━━ Data supplied ━━
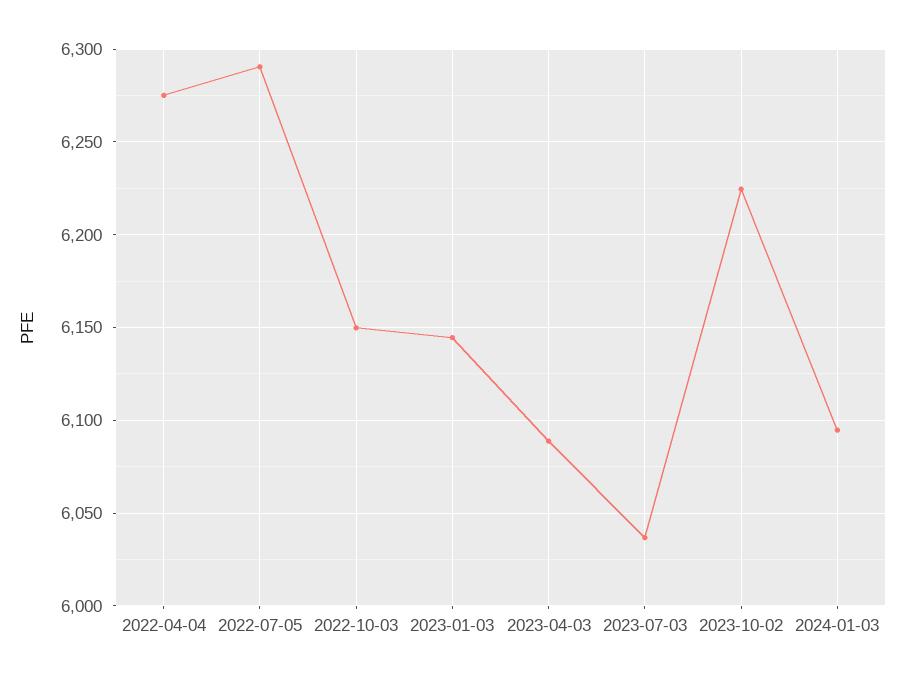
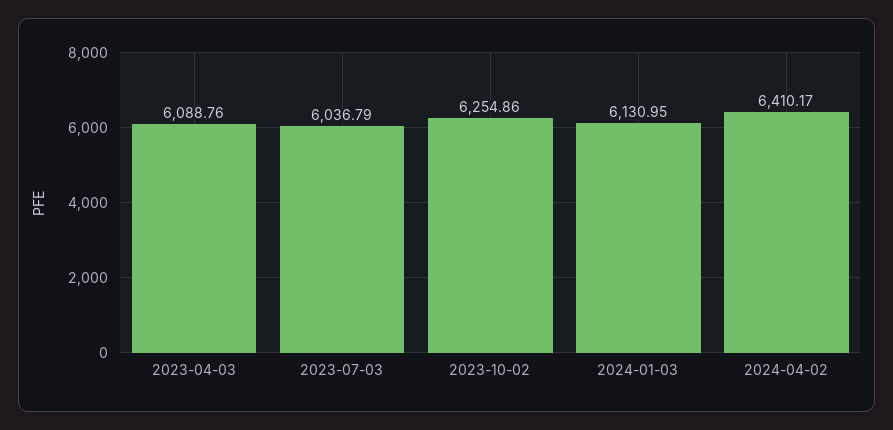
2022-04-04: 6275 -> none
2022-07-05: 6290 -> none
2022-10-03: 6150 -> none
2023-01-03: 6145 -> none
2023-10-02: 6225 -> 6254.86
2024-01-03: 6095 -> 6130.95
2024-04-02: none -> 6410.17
━━━
━━ Data supplied ━━
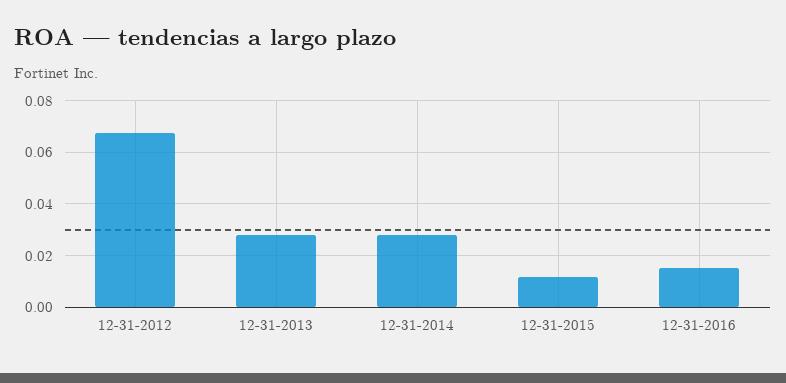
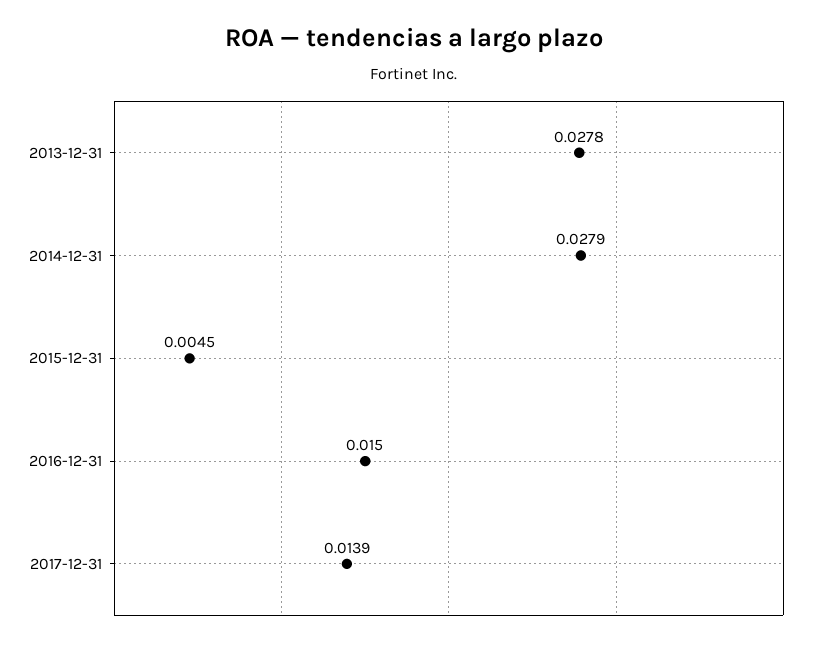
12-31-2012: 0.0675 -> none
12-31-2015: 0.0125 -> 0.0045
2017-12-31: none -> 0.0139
━━━
**Task requirements**: Please report how many lines of the material above contain the string "none", with no other words.

**Exercise output**: 7